RECORDS SHOWN Block Start
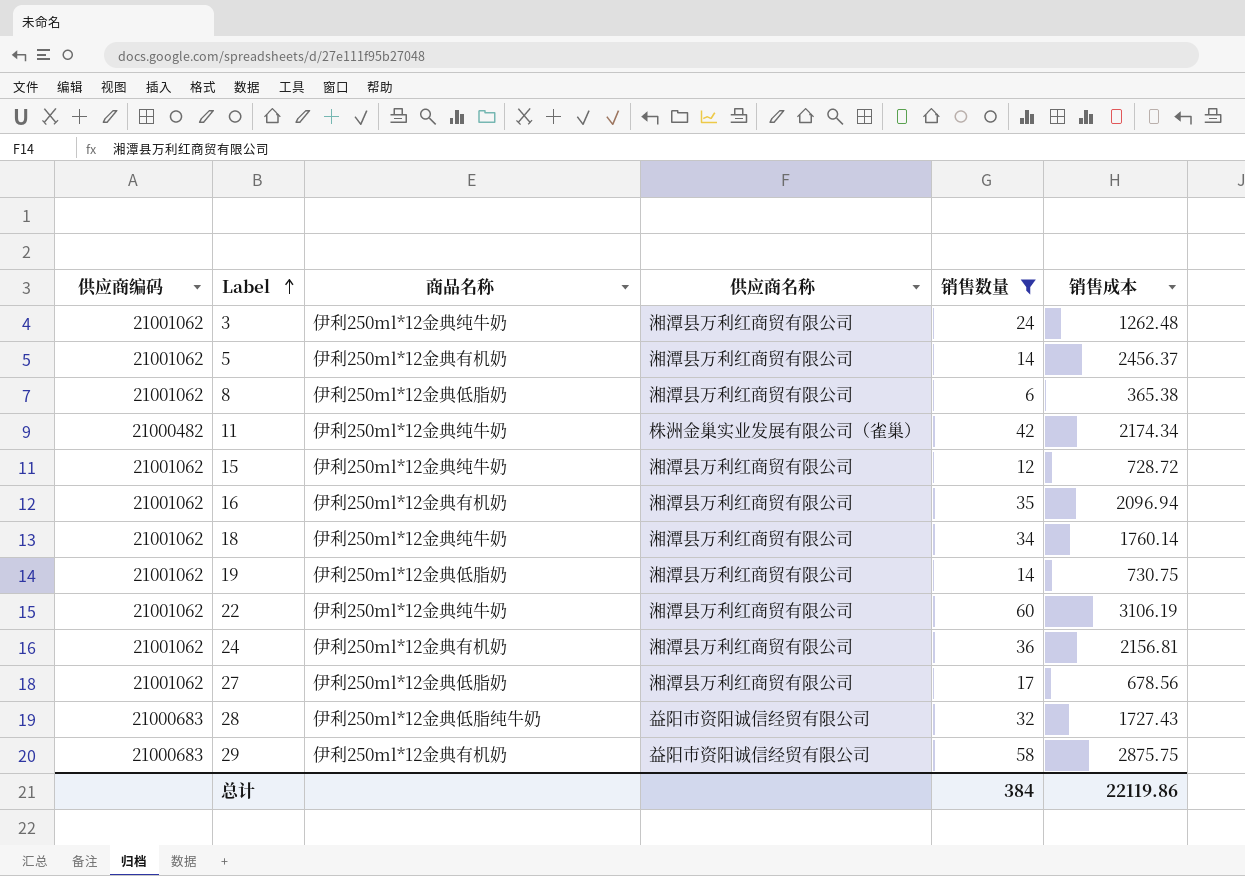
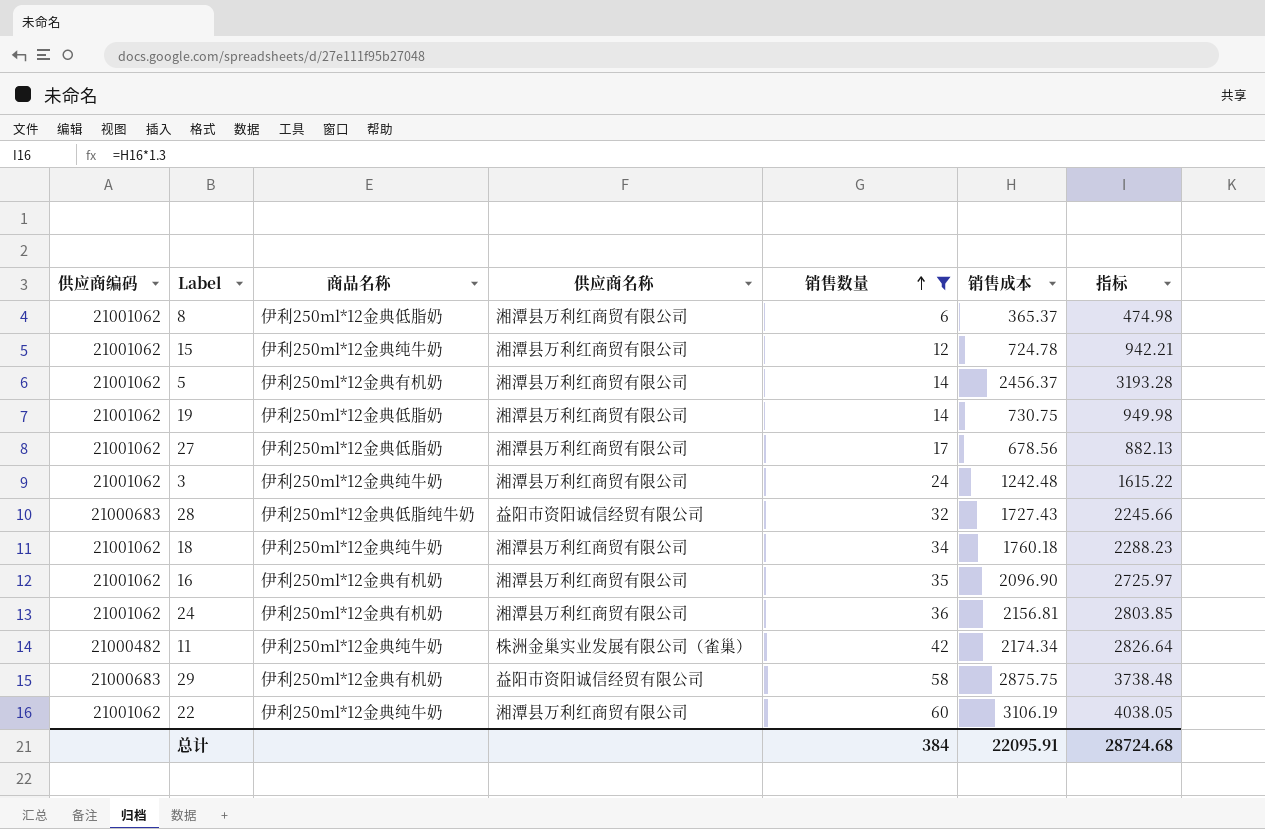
row order: Label ascending -> 销售数量 ascending
column 指标 | formula: none -> [销售成本] * 1.3
8 | 销售成本: 365.38 -> 365.37
15 | 销售成本: 728.72 -> 724.78
3 | 销售成本: 1262.48 -> 1242.48
18 | 销售成本: 1760.14 -> 1760.18
16 | 销售成本: 2096.94 -> 2096.90
总计 | 销售成本: 22119.86 -> 22095.91

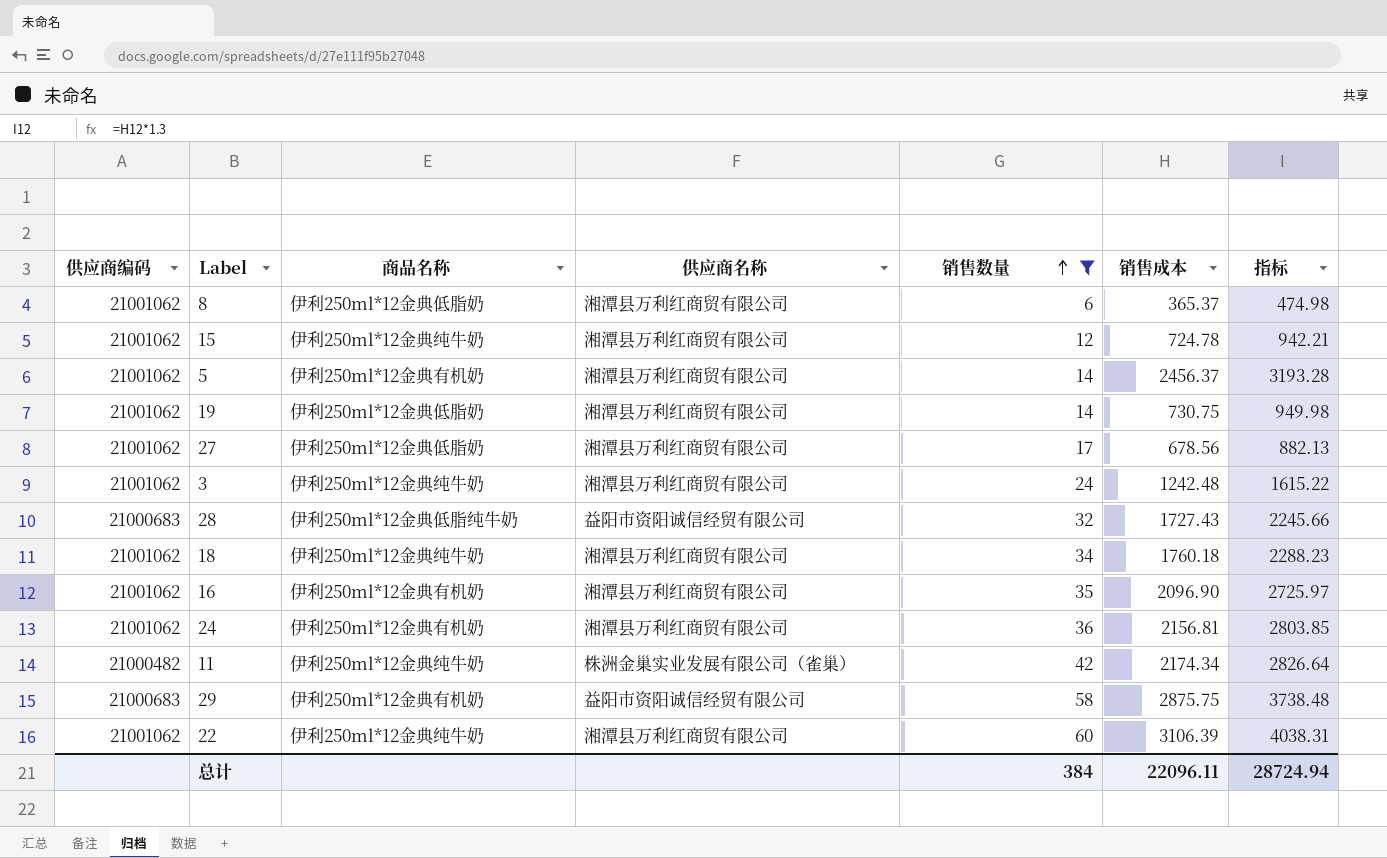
22 | 销售成本: 3106.19 -> 3106.39
22 | 指标: 4038.05 -> 4038.31
总计 | 销售成本: 22095.91 -> 22096.11
总计 | 指标: 28724.68 -> 28724.94

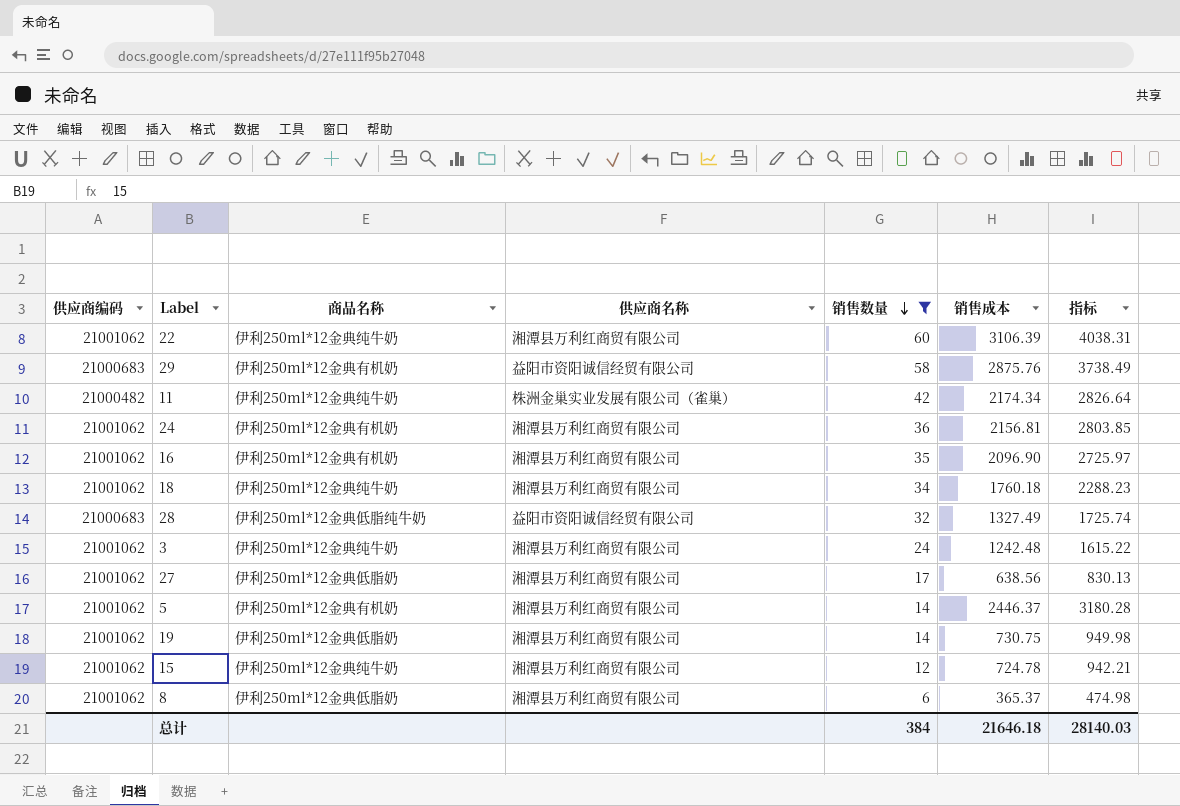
row order: 销售数量 ascending -> 销售数量 descending
29 | 销售成本: 2875.75 -> 2875.76
29 | 指标: 3738.48 -> 3738.49
28 | 销售成本: 1727.43 -> 1327.49
28 | 指标: 2245.66 -> 1725.74
27 | 销售成本: 678.56 -> 638.56
27 | 指标: 882.13 -> 830.13
5 | 销售成本: 2456.37 -> 2446.37
5 | 指标: 3193.28 -> 3180.28
总计 | 销售成本: 22096.11 -> 21646.18
总计 | 指标: 28724.94 -> 28140.03

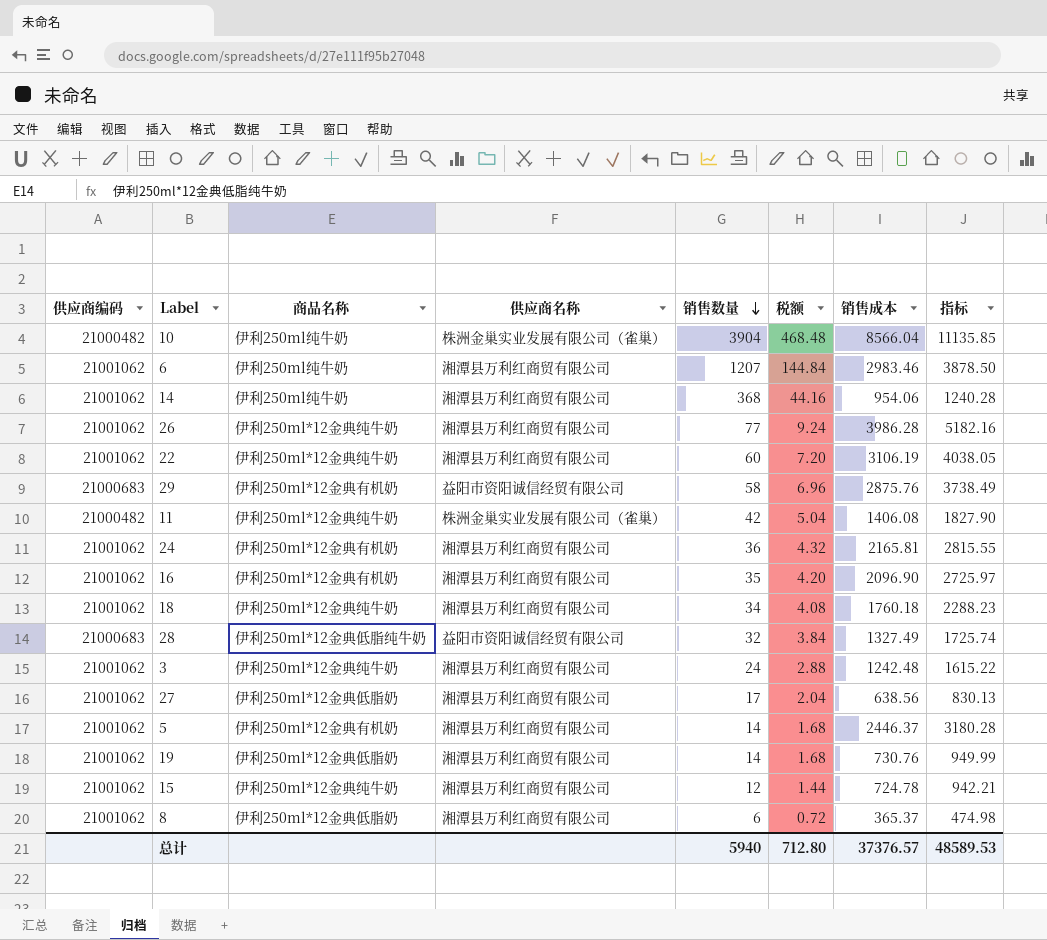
filter: 销售数量 <= 60 -> none
column 税额 | formula: none -> [销售数量] * 0.12
22 | 销售成本: 3106.39 -> 3106.19
22 | 指标: 4038.31 -> 4038.05
11 | 销售成本: 2174.34 -> 1406.08
11 | 指标: 2826.64 -> 1827.90
24 | 销售成本: 2156.81 -> 2165.81
24 | 指标: 2803.85 -> 2815.55
19 | 销售成本: 730.75 -> 730.76
19 | 指标: 949.98 -> 949.99
总计 | 销售数量: 384 -> 5940
总计 | 销售成本: 21646.18 -> 37376.57
总计 | 指标: 28140.03 -> 48589.53

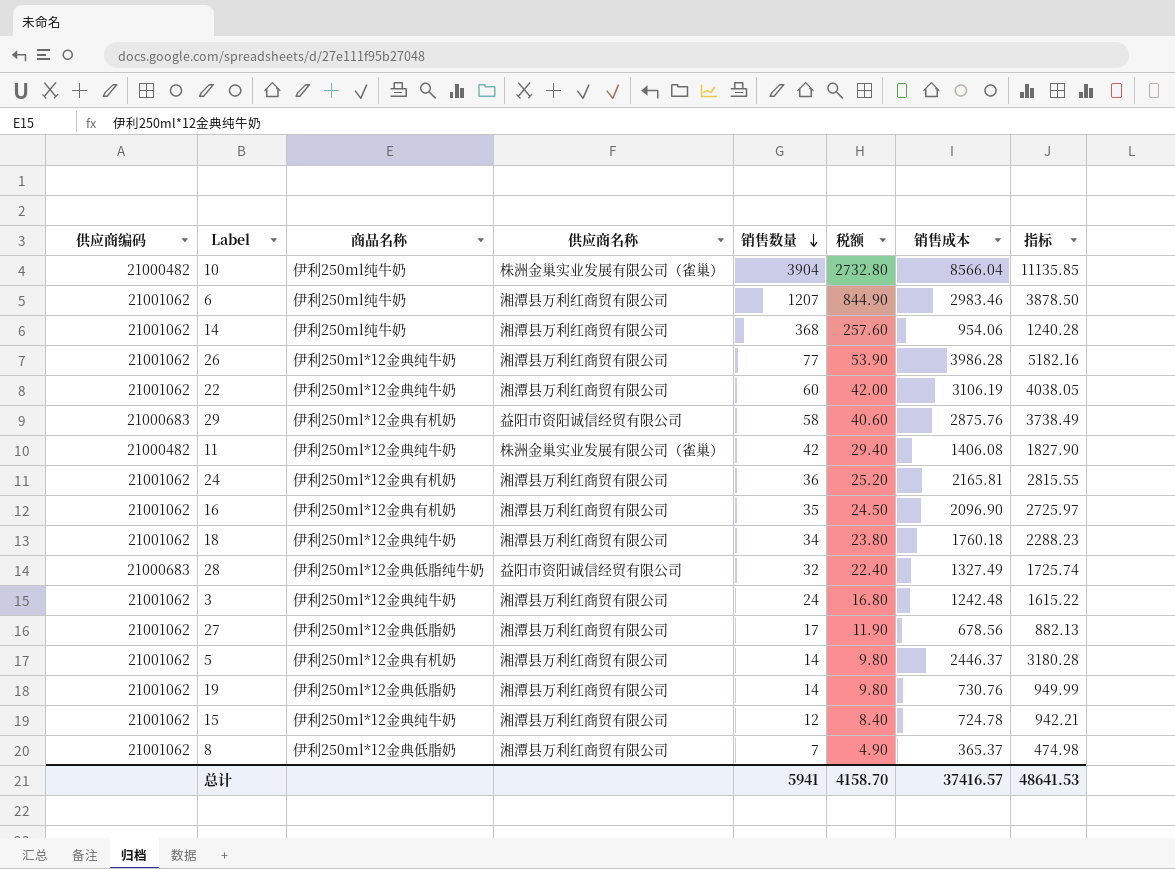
column 税额 | formula: [销售数量] * 0.12 -> [销售数量] * 0.7
27 | 销售成本: 638.56 -> 678.56
27 | 指标: 830.13 -> 882.13
8 | 销售数量: 6 -> 7
总计 | 销售数量: 5940 -> 5941
总计 | 税额: 712.80 -> 4158.70
总计 | 销售成本: 37376.57 -> 37416.57
总计 | 指标: 48589.53 -> 48641.53

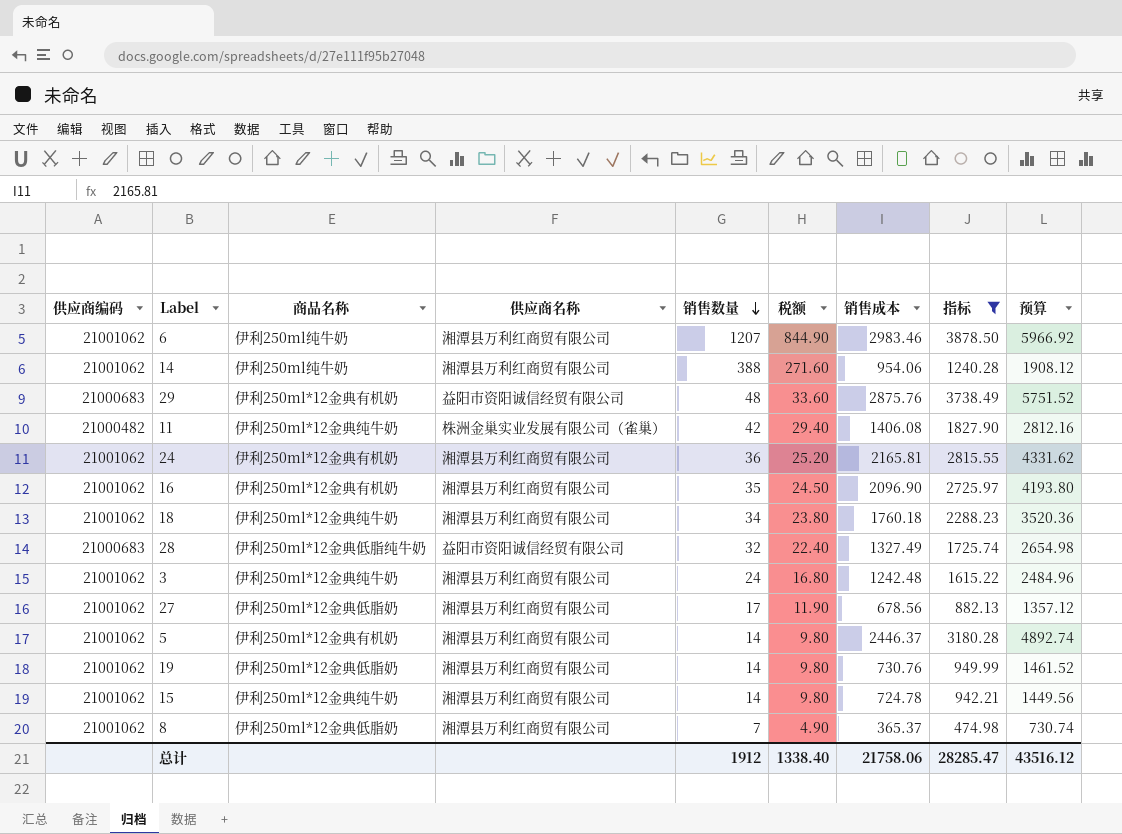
filter: none -> 指标 <= 3878.50
column 预算 | formula: none -> [销售成本] * 2
14 | 销售数量: 368 -> 388
14 | 税额: 257.60 -> 271.60
29 | 销售数量: 58 -> 48
29 | 税额: 40.60 -> 33.60
15 | 销售数量: 12 -> 14
15 | 税额: 8.40 -> 9.80
总计 | 销售数量: 5941 -> 1912
总计 | 税额: 4158.70 -> 1338.40
总计 | 销售成本: 37416.57 -> 21758.06
总计 | 指标: 48641.53 -> 28285.47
RECORDS SHOWN Block End
(YOUR OBJECTIVE): Reproduce the listing above exactly, but skip the pictures.

(RESULT BELOW):
row order: Label ascending -> 销售数量 ascending
column 指标 | formula: none -> [销售成本] * 1.3
8 | 销售成本: 365.38 -> 365.37
15 | 销售成本: 728.72 -> 724.78
3 | 销售成本: 1262.48 -> 1242.48
18 | 销售成本: 1760.14 -> 1760.18
16 | 销售成本: 2096.94 -> 2096.90
总计 | 销售成本: 22119.86 -> 22095.91

22 | 销售成本: 3106.19 -> 3106.39
22 | 指标: 4038.05 -> 4038.31
总计 | 销售成本: 22095.91 -> 22096.11
总计 | 指标: 28724.68 -> 28724.94

row order: 销售数量 ascending -> 销售数量 descending
29 | 销售成本: 2875.75 -> 2875.76
29 | 指标: 3738.48 -> 3738.49
28 | 销售成本: 1727.43 -> 1327.49
28 | 指标: 2245.66 -> 1725.74
27 | 销售成本: 678.56 -> 638.56
27 | 指标: 882.13 -> 830.13
5 | 销售成本: 2456.37 -> 2446.37
5 | 指标: 3193.28 -> 3180.28
总计 | 销售成本: 22096.11 -> 21646.18
总计 | 指标: 28724.94 -> 28140.03

filter: 销售数量 <= 60 -> none
column 税额 | formula: none -> [销售数量] * 0.12
22 | 销售成本: 3106.39 -> 3106.19
22 | 指标: 4038.31 -> 4038.05
11 | 销售成本: 2174.34 -> 1406.08
11 | 指标: 2826.64 -> 1827.90
24 | 销售成本: 2156.81 -> 2165.81
24 | 指标: 2803.85 -> 2815.55
19 | 销售成本: 730.75 -> 730.76
19 | 指标: 949.98 -> 949.99
总计 | 销售数量: 384 -> 5940
总计 | 销售成本: 21646.18 -> 37376.57
总计 | 指标: 28140.03 -> 48589.53

column 税额 | formula: [销售数量] * 0.12 -> [销售数量] * 0.7
27 | 销售成本: 638.56 -> 678.56
27 | 指标: 830.13 -> 882.13
8 | 销售数量: 6 -> 7
总计 | 销售数量: 5940 -> 5941
总计 | 税额: 712.80 -> 4158.70
总计 | 销售成本: 37376.57 -> 37416.57
总计 | 指标: 48589.53 -> 48641.53

filter: none -> 指标 <= 3878.50
column 预算 | formula: none -> [销售成本] * 2
14 | 销售数量: 368 -> 388
14 | 税额: 257.60 -> 271.60
29 | 销售数量: 58 -> 48
29 | 税额: 40.60 -> 33.60
15 | 销售数量: 12 -> 14
15 | 税额: 8.40 -> 9.80
总计 | 销售数量: 5941 -> 1912
总计 | 税额: 4158.70 -> 1338.40
总计 | 销售成本: 37416.57 -> 21758.06
总计 | 指标: 48641.53 -> 28285.47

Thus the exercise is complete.